‘He has gone ahead’ Isaiah 25:1-9: “And on this Mount [Zion] shall the Lord of hosts make for all peoples a feast of rich things [symbolic of His coronation festival inaugurating the reign of the Lord on earth, in the wake of a background of gloom, judgment, and terror], a feast of wines on the lees—of fat things full of marrow, of wines on the lees well refined.” (v6)
26th May 2024 | | sermon source |
As we turn on the next phrase in the “Shepherd Psalm’; that is Psalm 23, we cannot help but notice that King David appears to change the metaphor –from the good shepherd to the Gracious Host: ‘You prepare a table before me in the presence of my enemies.’ Metaphor, a figure of speech that describes an action or object in a way that isn’t literally true, but helps explain an idea or make a comparison. Metaphor states that one thing is another thing! For instance, when I say, ‘’Dude, I am drowning in work,’’ I’m using qualities associated with one thing—the urgency and helplessness of drowning—to convey meaning for another thing—the work I’ve got to do.
With the way King David applied the use of metaphor in this Psalm, many commentators take this as a natural division in the Psalm, believing that it is written in two parts: the first using the figure of a shepherd and his sheep, and the second using the figure of a banquet table with the host and the guest.
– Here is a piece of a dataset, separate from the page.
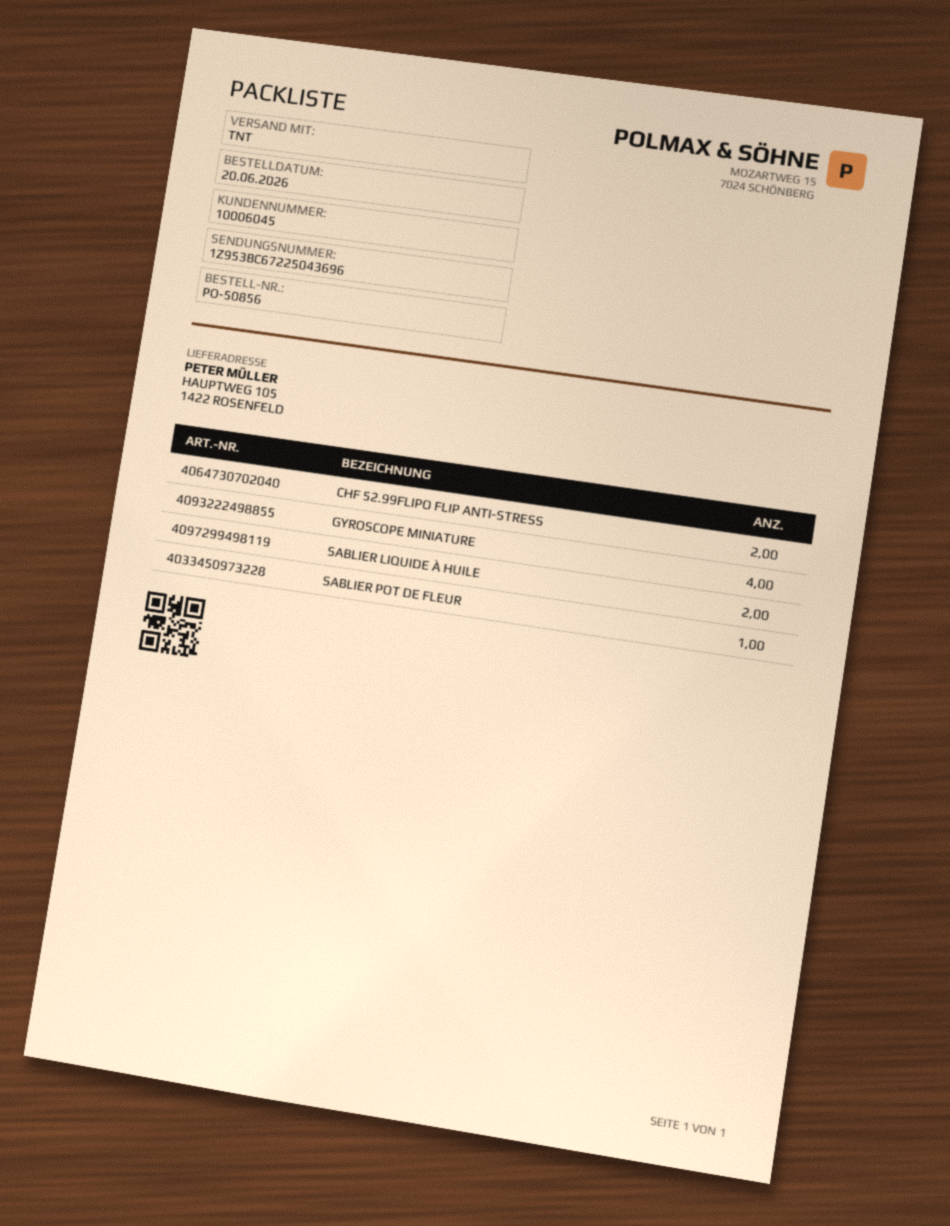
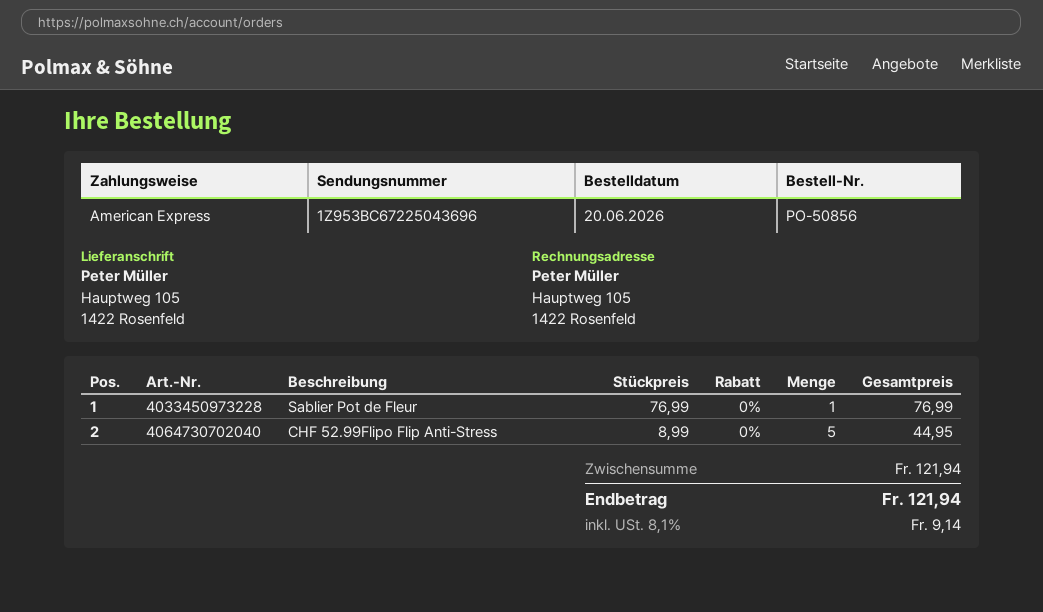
CHF 52.99FLIPO FLIP ANTI-STRESS: 2 -> 5
GYROSCOPE MINIATURE: 4 -> none
SABLIER LIQUIDE À HUILE: 2 -> none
One writer says: ‘It’s a pity that King David didn’t finish his Psalm by staying with the one figure of a shepherd, rather than bringing in the concept of a banquet and a host. It seems to me to lose the sweet simple melody and to close with strange heavy chords when it changes to a scene of banquet hospitality.’
For me, that conclusion is quite wrong, for despite the seeming change of metaphor, King David actually keeps the shepherd figure right to the end, and King David only digressively brought in other areas in life where the good shepherd also functions in our life. When David referred to a ‘table’, bear in mind that he was not thinking of an indoor house banquet, but of the high, flat-topped plateaus or mountain or hill where the sheep were taken up to graze in the summertime; you can visualize it when you see some of these Fulani people with the cows on a flat hill grazing especially on our cassava crops. Prior to taking his sheep onto this higher ground, a smart good caring and concerned shepherd would leave his sheep on the present grazing low-point and go up the grazing high ‘table’ ground, flat-topped plateaus alone with his rod and staff on direct safety grounds to see if there were any wild animals or poisonous weeds or snakes and, if there were, he would plan his grazing programme to either avoid that area or take whatever steps were necessary to eradicate or chase them away before bringing in his sheep to graze. The sheep arriving on the glorious high tableland would not, of course, realize what the shepherd has done for them, but they owed their safety and security and good providence decision to the fact that the shepherd had gone before them to prepare for them a ‘table’ in the presence of their enemies. Do you now get the idea? This is exactly what our good shepherd, our Lord God does for us in life, even before we were born, He has already planned out every aspect of our life and aim to guiding us through His Spirit, which we call destiny but time without number, we humans distort and foolishly rearranged things ourselves by not being led by the Holy Spirit of our Lord God Almighty, too bad, which is why again some of us finds it very difficult to achieve God’s aims in our life and we complain and grumble seeking for who to blame, some will blame it to their birth circumstances or conditions, others will blame it on the polygamous or single parentage! But no matter how you see it I want you to know today that Igbos says, ‘ihe na eme anyi si anyi n’aka’ and the English man say, ‘as you make your bed so shall you lie on it’!